"Gaucks Rede hallt nach"
Mehr außenpolitische Verantwortung Deutschlands - das forderte Bundespräsident Joachim Gauck vor einem Jahr. Die Politik scheint dazu bereit, aber die Mehrheit der Bevölkerung noch nicht, meint der Politikwissenschaftler Eberhard Sandschneider.
Vor einem Jahr hielt Bundespräsident Joachim auf der Münchner Sicherheitskonferenz eine vielbeachtete Rede, in der er für eine größere globale Verantwortung Deutschlands plädierte - eventuelle Militäreinsätze eingeschlossen.

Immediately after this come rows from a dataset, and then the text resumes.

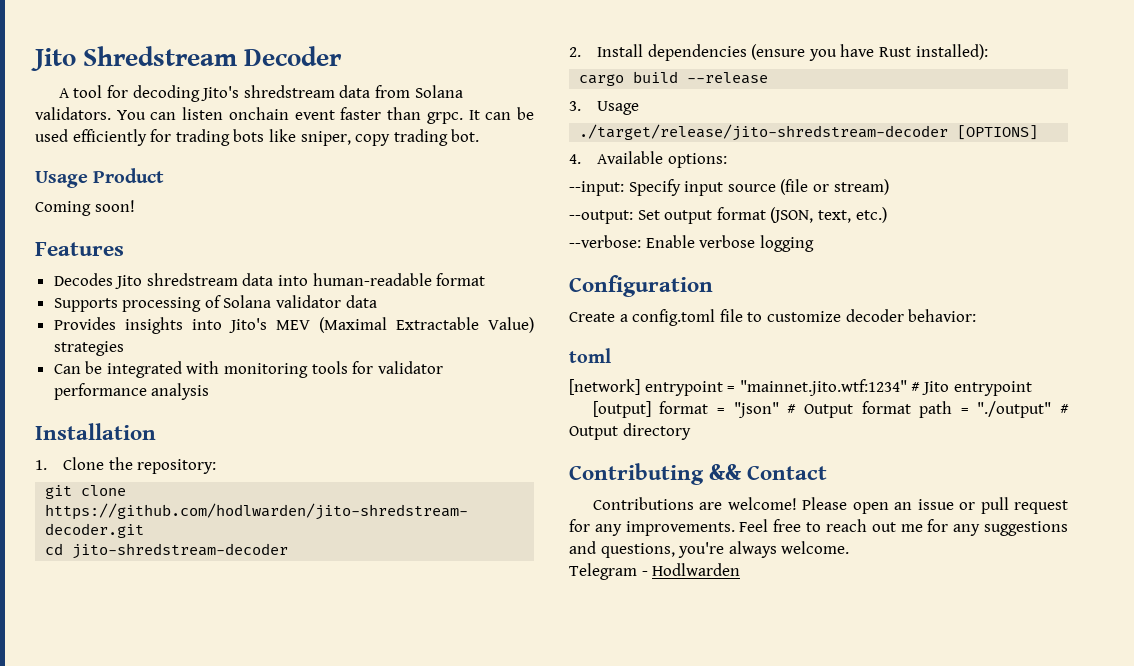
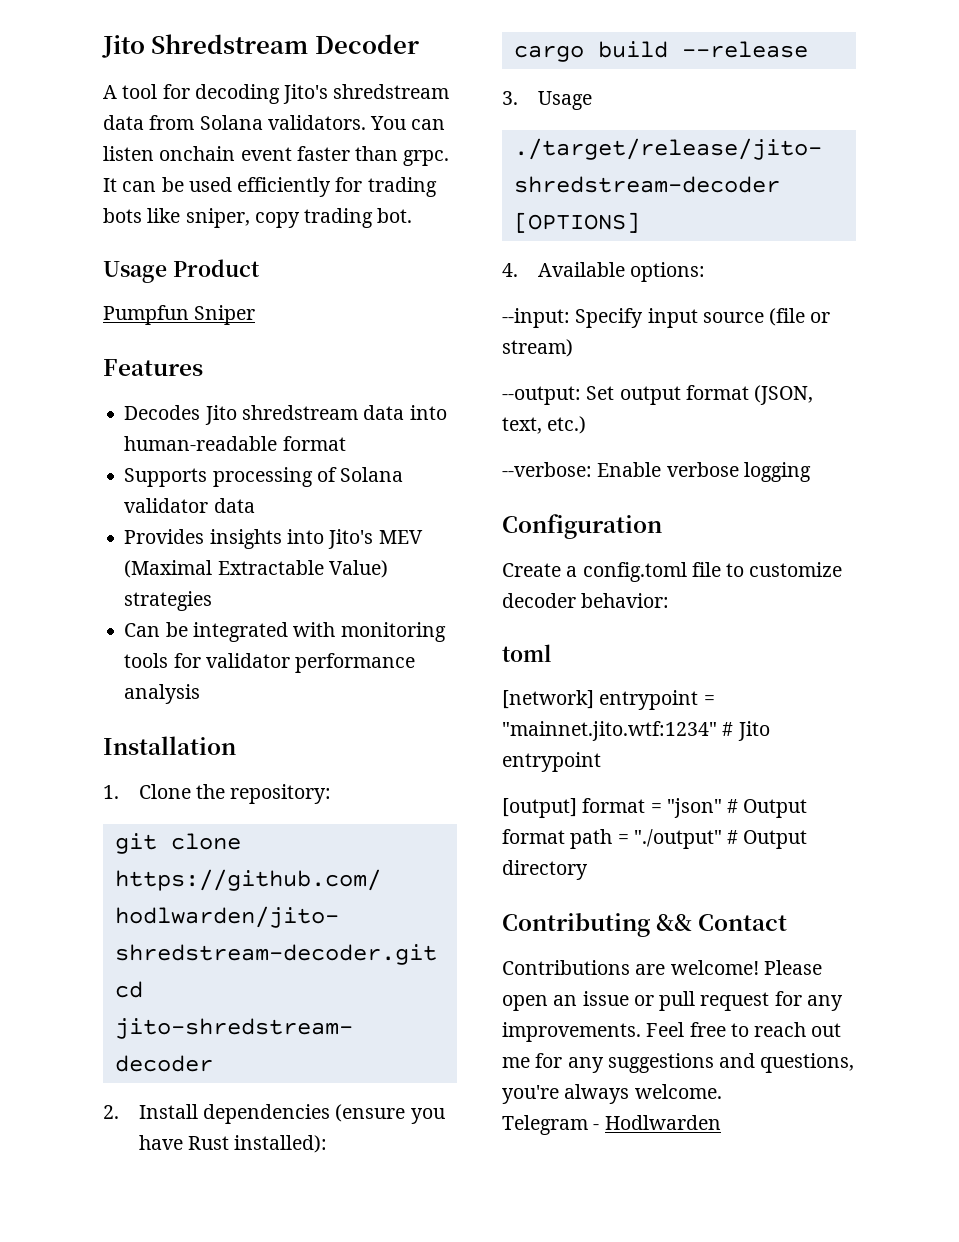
- Coming soon!
+ Pumpfun Sniper

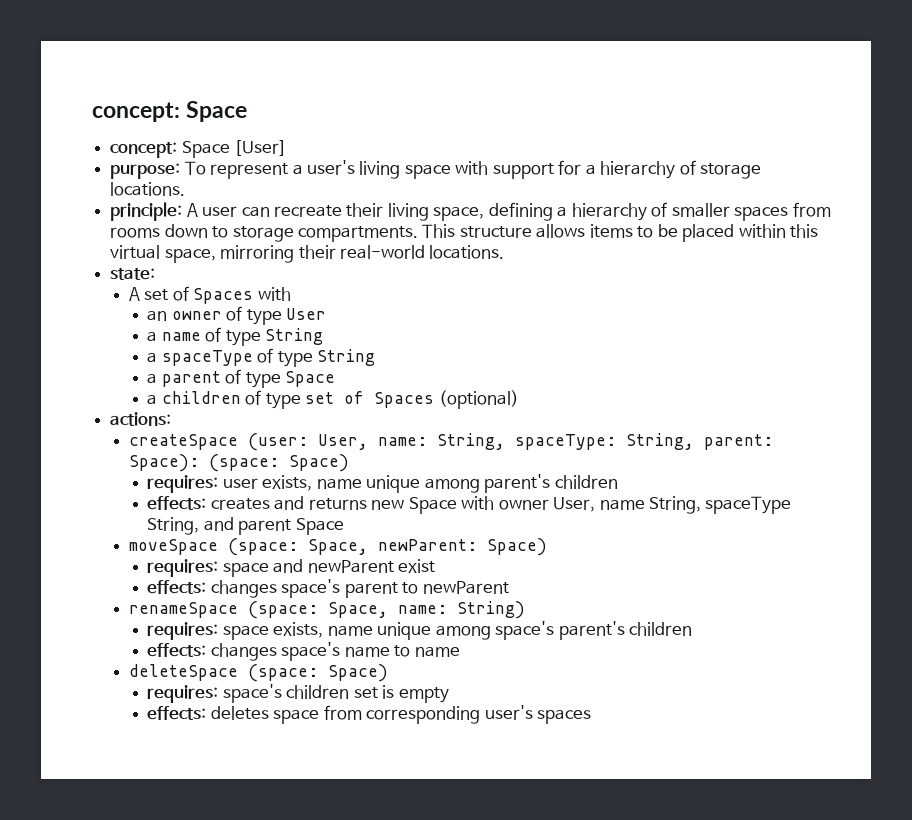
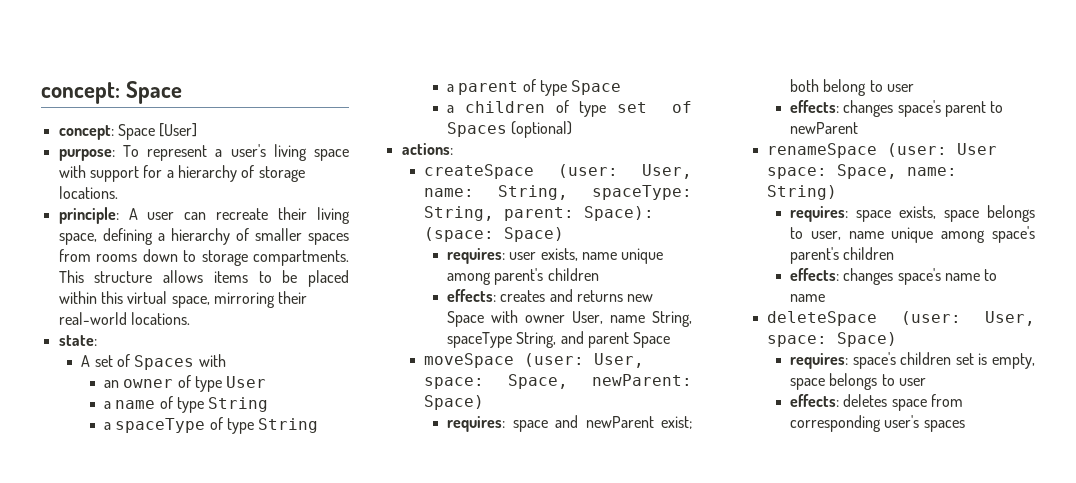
- moveSpace (space: Space, newParent: Space)
+ moveSpace (user: User, space: Space, newParent: Space)
- requires: space and newParent exist
+ requires: space and newParent exist; both belong to user
- renameSpace (space: Space, name: String)
+ renameSpace (user: User space: Space, name: String)
- requires: space exists, name unique among space's parent's children
+ requires: space exists, space belongs to user, name unique among space's parent's children
- deleteSpace (space: Space)
+ deleteSpace (user: User, space: Space)
- requires: space's children set is empty
+ requires: space's children set is empty, space belongs to user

Mehr Verantwortung heißt nicht automatisch Militarisierung
Diese Rede hat nach Ansicht der Politikwissenschaftlers Eberhard Sandschneider, Forschungsdirektor der Deutschen Gesellschaft für Auswärtige Politik, die Debatte um deutsche Außenpolitik der letzten zwölf Monate bestimmt und "ein Stückchen weit auch beflügelt".
"Die Rede hallt schon nach", sagte er. So habe beispielsweise Verteidigungsministerin Ursula von der Leyen in ihrer gestrigen Eröffnungsrede zur Münchner Sicherheitskonferenz "von einem Konzept des Führens aus der Mitte" gesprochen und gleichzeitig deutlich gemacht, dass Deutschland keine Alleingänge wagen, sondern immer mit Partnern agieren wolle.
Mehr Verantwortung zu übernehmen, bedeute jedoch nicht automatisch eine Militarisierung deutscher Außenpolitik, so Sandschneider weiter. "Das ist völlig falsch. Das will niemand, und das ist de facto auch nicht so, wenn sie sich das große Spektrum von außenpolitischen Maßnahmen der Bundesrepublik anschauen."
Die Mehrheit der Deutschen ist gegen mehr außenpolitisches Engagement
Deutschlands neue globale Verantwortung müsse allerdings nicht nur den Partnern nach außen erklärt werden, sondern vor allem auch den Menschen im eigenen Land, betonte der Politikwissenschaftler: Wenn, wie von Bundesverteidigungsministerin Ursula von der Leyen zitiert, 62 Prozent der Deutschen gegen mehr Engagement und Verantwortung seien, dann laufe dieser Prozess noch nicht so rund, wie er rund laufen müsste. "Dann tut sich in einem demokratischen System die Politik auf Dauer schwer, eine solche Politik durchzusetzen, gegen die erkennbare Mehrheit der eigenen Bevölkerung."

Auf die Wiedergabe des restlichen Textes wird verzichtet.